Antecedentes de una caída masiva del mercado
Aunque desde la última crisis muchas cosas han cambiado, el período de estancamiento de 2022 se convirtió en el telón de fondo para eventos que muchos consideraron fatales para la industria. El crecimiento activo comenzó en 2020, cuando una significativa afluencia de capital llevó a un aumento de precios hasta niveles máximos en noviembre de 2021. Durante diez meses, el valor $BTC creció de $8300 a $64000.

Los productos financieros de alto rendimiento ocuparon un lugar central en la atracción de inversores. Las empresas más grandes ofrecieron tasas de interés atractivas para depósitos en bitcoins o stablecoins. Sin embargo, este modelo comenzó a desmoronarse bajo la influencia de factores macroeconómicos.
La Reserva Federal de EE.UU. comenzó a aumentar las tasas de interés para combatir la inflación, lo que limitó el acceso de los consumidores a la liquidez. El mercado de valores enfrentó una profunda corrección. Estos factores llevaron a los inversores a retirar fondos de los activos más arriesgados. Como resultado, se generó una situación comparable a un retiro masivo de depósitos bancarios.
Reacción en cadena y colapso de los jugadores institucionales
El primer shock fue el colapso del stablecoin TerraUSD (UST) en mayo de 2022. Según un análisis de la Reserva Federal de Chicago, las plataformas Celsius y Voyager Digital enfrentaron una fuga de fondos de clientes del 20% y 14% respectivamente, todo en 11 días después del incidente.
A esto le siguió la quiebra del fondo de cobertura Three Arrows Capital (3AC), que manejaba activos por un valor de aproximadamente $10 mil millones. La caída de los precios y la estrategia comercial arriesgada llevaron a la pérdida total de los activos de la organización.

El evento más resonante fue el colapso de la bolsa FTX en noviembre de 2022. En 48 horas, los clientes retiraron el 37% de los activos. En el mismo mes, las plataformas Genesis y BlockFi registraron una reducción de inversiones del 21% y 12% respectivamente. En total, durante 2022, al menos 15 empresas relacionadas con activos digitales cesaron sus actividades. Estos eventos revelaron la vulnerabilidad estructural de los modelos de negocio frente a la repentina escasez de liquidez.
Características de la dinámica del mercado moderno
Esta semana, bitcoin y Ethereum perdieron casi 30% de su valor. Esto llevó a una reducción del valor no realizado en los balances de activos digitales por un total de $25 mil millones. La disminución sincronizada de criptomonedas, acciones e incluso de instrumentos de protección como el oro y la plata, indica un shock global de liquidez.
En condiciones de márgenes de llamada, los traders liquidan primero las posiciones más líquidas. Por lo tanto, la situación actual puede verse como una recarga técnica del mercado, en lugar de una pérdida total de confianza. El viernes, bitcoin se recuperó a $70000 en medio de estadísticas positivas sobre el sector consumidor de EE.UU.
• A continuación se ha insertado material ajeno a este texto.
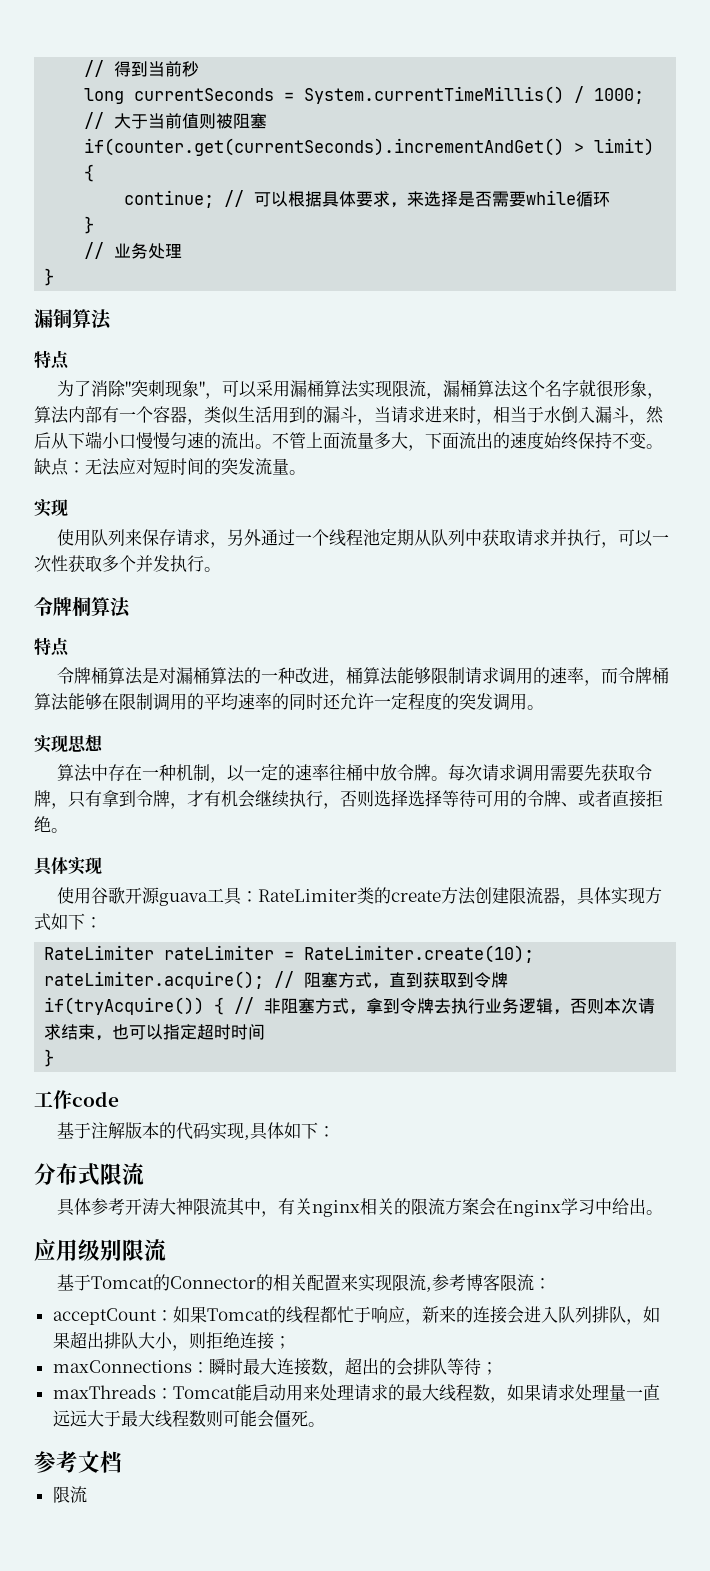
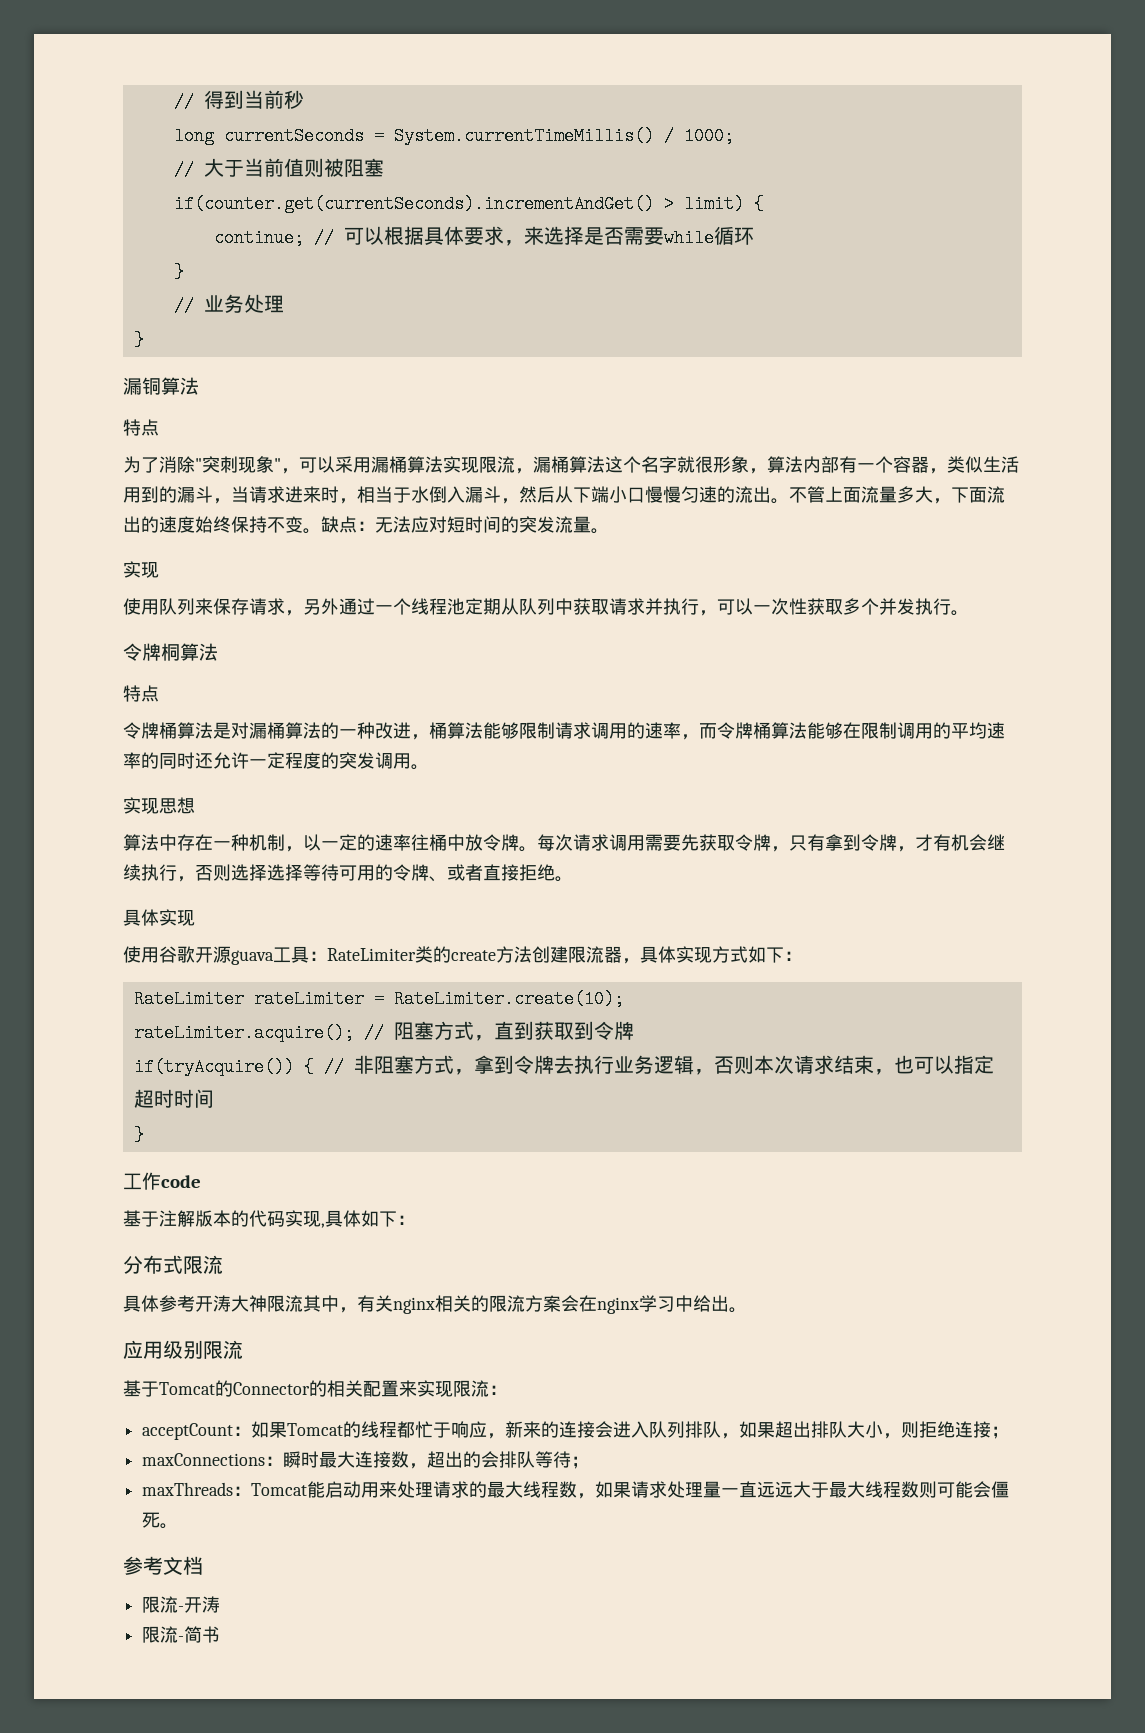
[425,1274,534,1292] ,参考博客限流 -> (489, 1388) none
(87, 1494) none -> [178,1596,221,1613] [142,1626,221,1643] -开涛 // 限流-简书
Sin embargo, el comportamiento del activo indica la presencia de problemas estructurales. Bitcoin no puede recuperar el impulso ascendente incluso en condiciones favorables. La caída actual es principalmente causada por ventas por parte de los tenedores de largo plazo. Cuando los inversores con un alto grado de convicción se deshacen de los activos, los intentos de crecimiento pierden credibilidad a los ojos del mercado masivo.
Señales ocultas de presión institucional
Además del movimiento de precios, ya están surgiendo indicadores tempranos de estrés a nivel institucional. La empresa Gemini decidió reducir su actividad operativa y salir de ciertos mercados europeos. Aunque esto no indica insolvencia, tal acción refleja una adaptación a un entorno regulatorio estricto.
Además, el proyecto Polygon llevó a cabo una extensa ola de recortes, despidiendo alrededor del 30% del personal. Este es ya el tercer recorte similar en los últimos tres años. Históricamente, cambios operacionales similares se observaron a finales de 2021, mucho antes de los fracasos abiertos de la industria.
La atención se centra en las tesorerías corporativas. MicroStrategy, que posee la mayor cartera de bitcoins, se vio nuevamente bajo presión después de que el precio cayera a $60000. Las acciones de la compañía mostraron una caída, y la capitalización de mercado de la organización cayó por debajo del valor de sus reservas de criptomonedas.
Es notable que la dirección de MicroStrategy se ha alejado de la promesa de nunca vender activos. En noviembre, el director ejecutivo Fong Lee admitió por primera vez la posibilidad de liquidar parte de los bitcoins bajo ciertas condiciones de crisis. Las señales negativas modernas son menos obvias que en 2022, sin embargo, su naturaleza oculta puede indicar el comienzo de una profunda transformación en la industria.